On 7 October 1950 the new congregation of the Missionaries of Charity was officially established in the Archdiocese of Calcutta. By the early 1960s, Mother Teresa began to send her Sisters to other parts of India. The Decree of Praise granted to the Congregation by Pope Paul VI in February 1965 encouraged her to open a house in Venezuela. It was soon followed by foundations in Rome and Tanzania and, eventually, on every continent. Starting in 1980 and continuing through the 1990s, Mother Teresa opened houses in almost all of the communist countries, including the former Soviet Union, Albania and Cuba.

In order to respond better to both the physical and spiritual needs of the poor, Mother Teresa founded the Missionaries of Charity Brothers in 1963, in 1976 the contemplative branch of the Sisters, in 1979 the Contemplative Brothers, and in 1984 the Missionaries of Charity Fathers. Yet her inspiration was not limited to those with religious vocations. She formed the Co-Workers of Mother Teresa and the Sick and Suffering Co-Workers, people of many faiths and nationalities with whom she shared her spirit of prayer, simplicity, sacrifice and her apostolate of humble works of love. This spirit later inspired the Lay Missionaries of Charity. In answer to the requests of many priests, in 1981 Mother Teresa also began the Corpus Christi Movement for Priests as a “little way of holiness” for those who desire to share in her charism and spirit. 

During the years of rapid growth the world began to turn its eyes towards Mother Teresa and the work she had started. Numerous awards, beginning with the Indian Padmashri Award in 1962 and notably the Nobel Peace Prize in 1979, honoured her work, while an increasingly interested media began to follow her activities. She received both prizes and attention “for the glory of God and in the name of the poor.”

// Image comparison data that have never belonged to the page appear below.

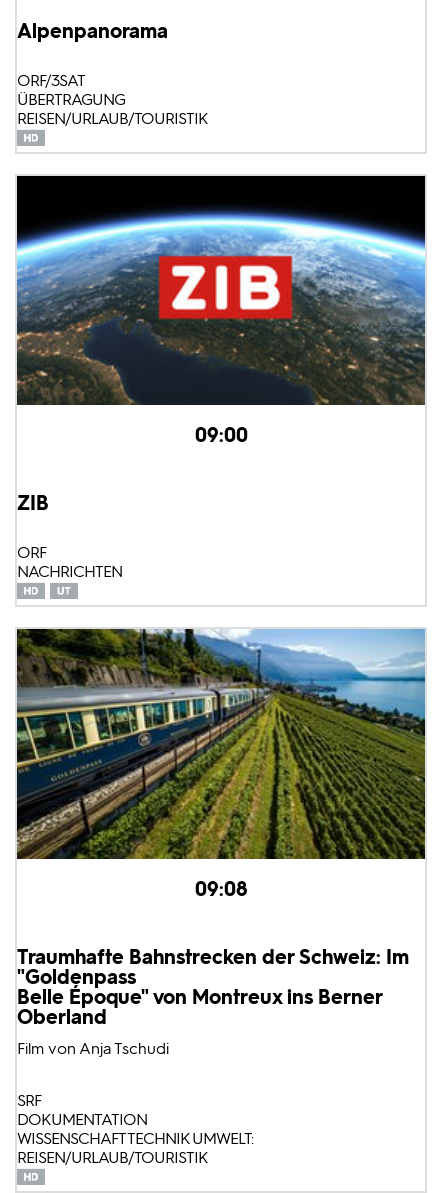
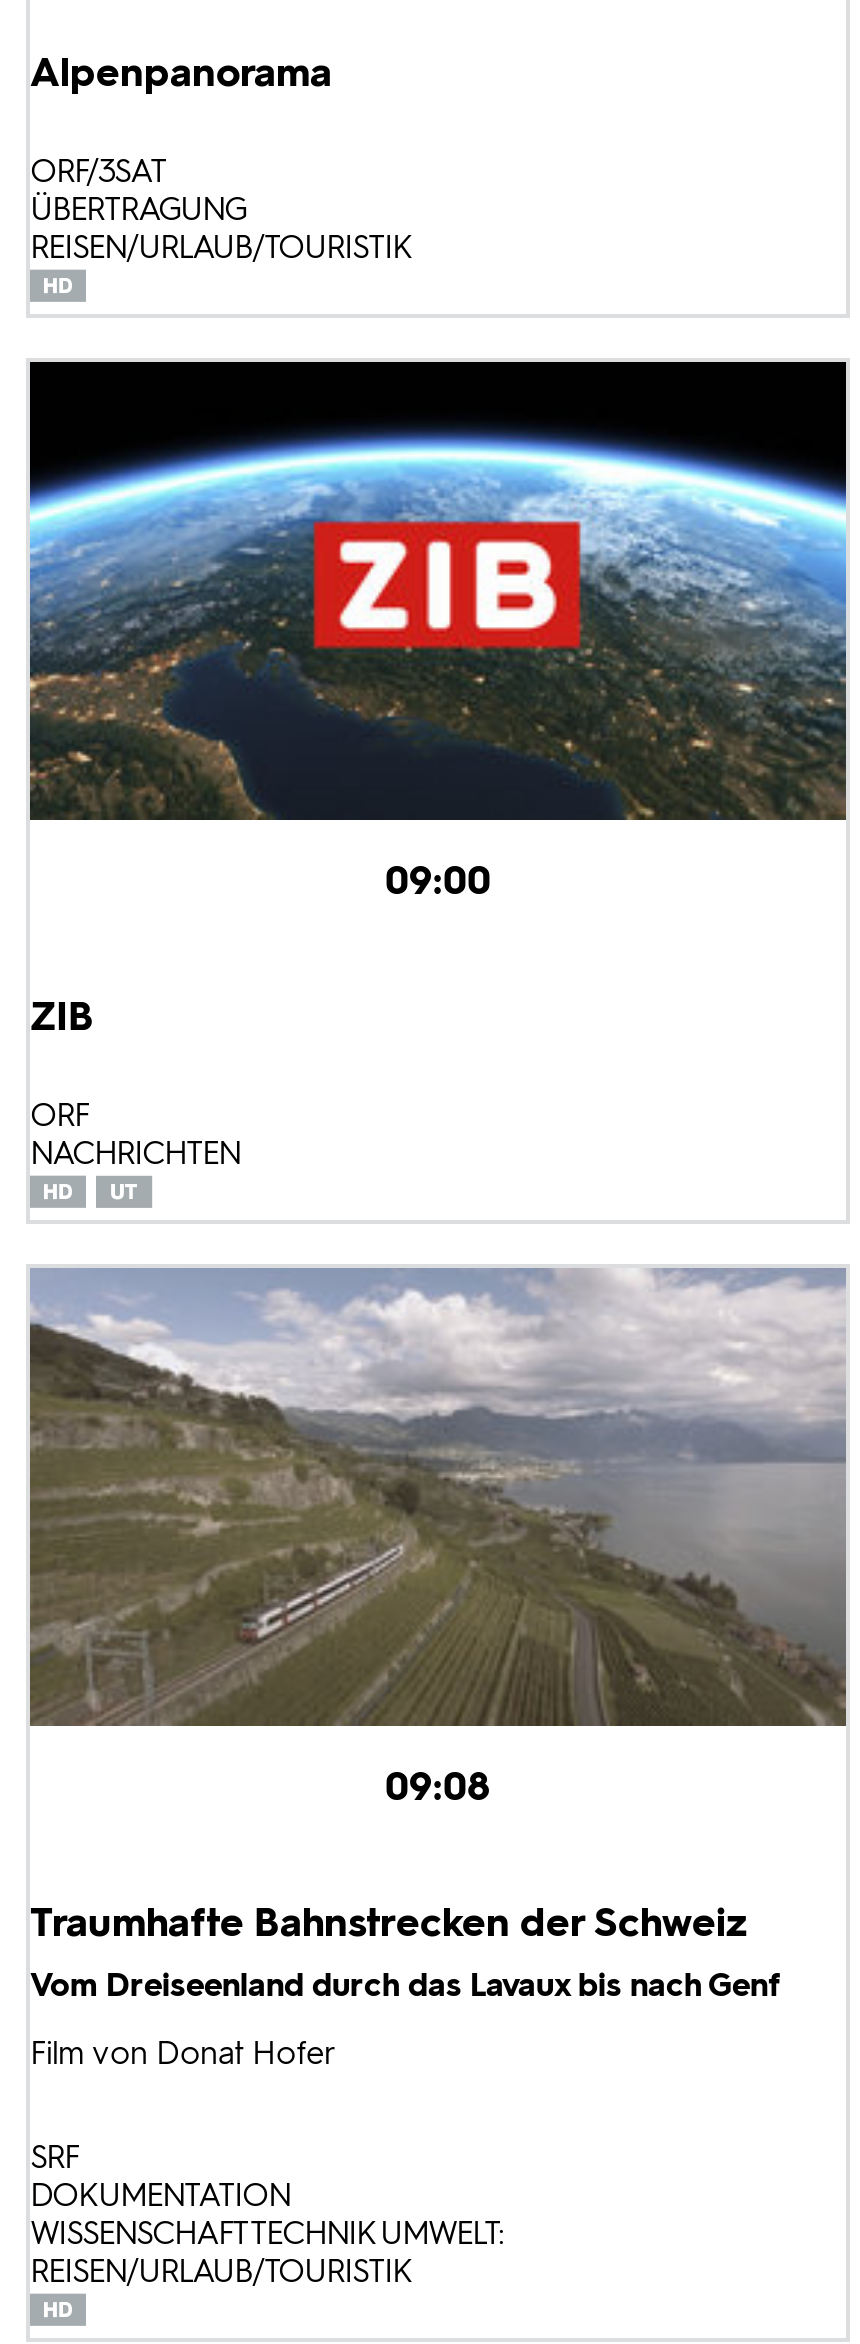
- [image]
+ [image]

- Traumhafte Bahnstrecken der Schweiz: Im
- "Goldenpass
- Belle Époque" von Montreux ins Berner
- Oberland
- Film von Anja Tschudi
+ Traumhafte Bahnstrecken der Schweiz
+ Vom Dreiseenland durch das Lavaux bis nach Genf
+ Film von Donat Hofer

The whole of Mother Teresa’s life and labour bore witness to the joy of loving, the greatness and dignity of every human person, the value of little things done faithfully and with love, and the surpassing worth of friendship with God. But there was another heroic side of this great woman that was revealed only after her death. Hidden from all eyes, hidden even from those closest to her, was her interior life marked by an experience of a deep, painful and abiding feeling of being separated from God, even rejected by Him, along with an ever-increasing longing for His love. She called her inner experience, “the darkness”. The “painful night” of her soul, which began around the time she started her work for the poor and continued to the end of her life, led Mother Teresa to an ever more profound union with God. Through the darkness she mystically participated in the thirst of Jesus, in His painful and burning longing for love, and she shared in the interior desolation of the poor.

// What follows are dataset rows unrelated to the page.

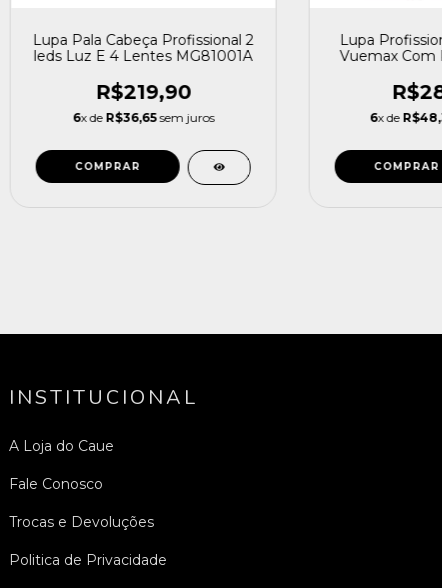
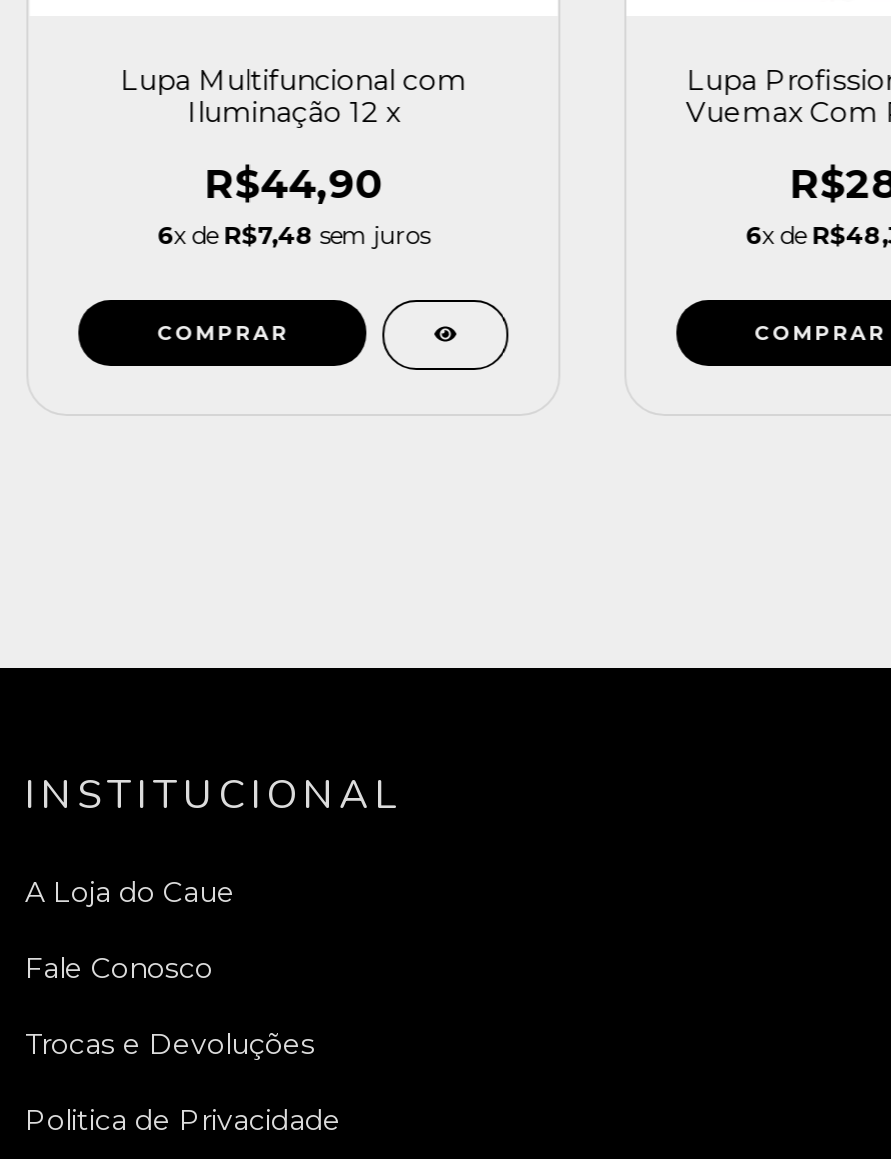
- Lupa Pala Cabeça Profissional 2
- leds Luz E 4 Lentes MG81001A
+ Lupa Multifuncional com
+ Iluminação 12 x

- R$219,90
- 6x de R$36,65 sem juros
+ R$44,90
+ 6x de R$7,48 sem juros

During the last years of her life, despite increasingly severe health problems, Mother Teresa continued to govern her Society and respond to the needs of the poor and the Church. By 1997, Mother Teresa’s Sisters numbered nearly 4,000 members and were established in 610 foundations in 123 countries of the world. In March 1997 she blessed her newly-elected successor as Superior General of the Missionaries of Charity and then made one more trip abroad. After meeting Pope John Paul II for the last time, she returned to Calcutta and spent her final weeks receiving visitors and instructing her Sisters. On 5 September Mother Teresa’s earthly life came to an end. She was given the honour of a state funeral by the Government of India and her body was buried in the Mother House of the Missionaries of Charity. Her tomb quickly became a place of pilgrimage and prayer for people of all faiths, rich and poor alike. Mother Teresa left a testament of unshakable faith, invincible hope and extraordinary charity. Her response to Jesus’ plea,“Come be My light”, made her a Missionary of Charity, a “mother to the poor,” a symbol of compassion to the world, and a living witness to the thirsting love of God.

Less than two years after her death, in view of Mother Teresa’s widespread reputation of holiness and the favours being reported, Pope John Paul II permitted the opening of her Cause of Canonization. On 20 December 2002 he approved the decrees of her heroic virtues and miracles.

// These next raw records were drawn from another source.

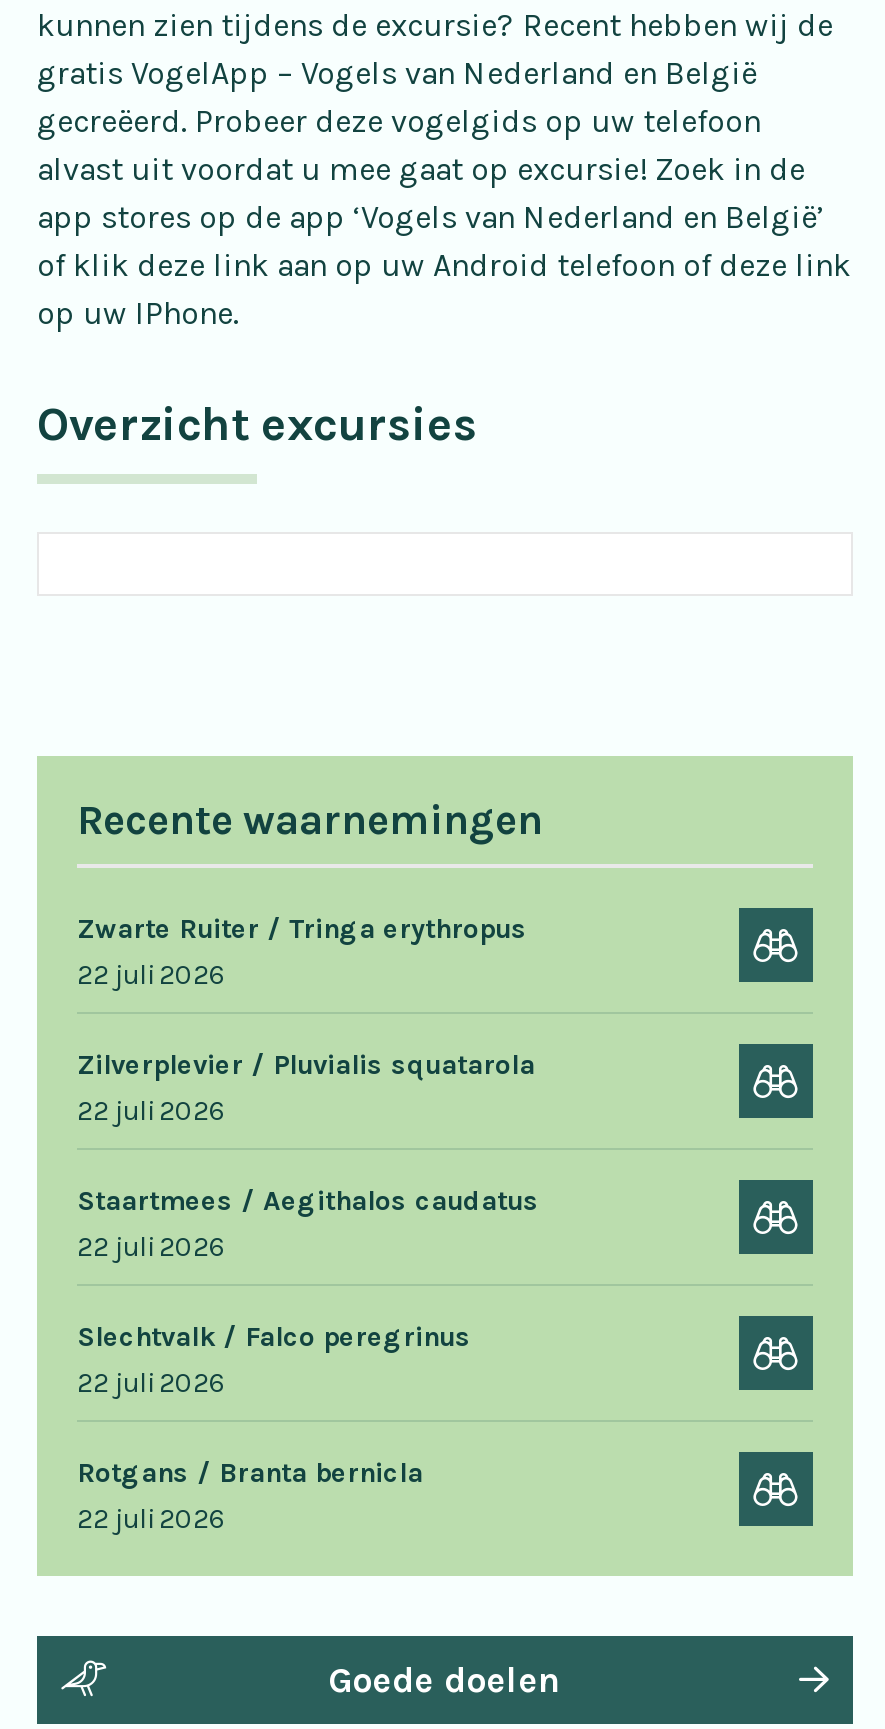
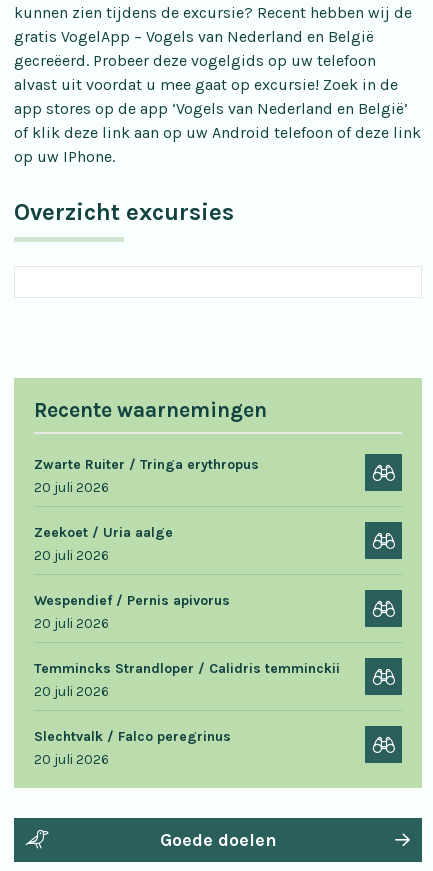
- 22 juli 2026
- Zilverplevier / Pluvialis squatarola
- 22 juli 2026
- Staartmees / Aegithalos caudatus
- 22 juli 2026
+ 20 juli 2026
+ Zeekoet / Uria aalge
+ 20 juli 2026
+ Wespendief / Pernis apivorus
+ 20 juli 2026
+ Temmincks Strandloper / Calidris temminckii
+ 20 juli 2026

moved down: Slechtvalk / Falco peregrinus

- 22 juli 2026
- Rotgans / Branta bernicla
- 22 juli 2026
+ 20 juli 2026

Beatification of Mother Teresa of Calcutta


HOMILY OF HIS HOLINESS JOHN PAUL II

World Mission Sunday

Sunday, 19 October 2003

1. "Whoever would be first among you must be slave of all" (Mk10: 44). Jesus' words to his disciples that have just rung out in this Square show us the way to evangelical "greatness". It is the way walked by Christ himself that took him to the Cross:  a journey of love and service that overturns all human logic.To be the servant of all!

Mother Teresa of Calcutta, Foundress of the Missionaries of Charity whom today I have the joy of adding to the Roll of the Blesseds, allowed this logic to guide her. I am personally grateful to this courageous woman whom I have always felt beside me. Mother Teresa, an icon of the Good Samaritan, went everywhere to serve Christ in the poorest of the poor. Not even conflict and war could stand in her way.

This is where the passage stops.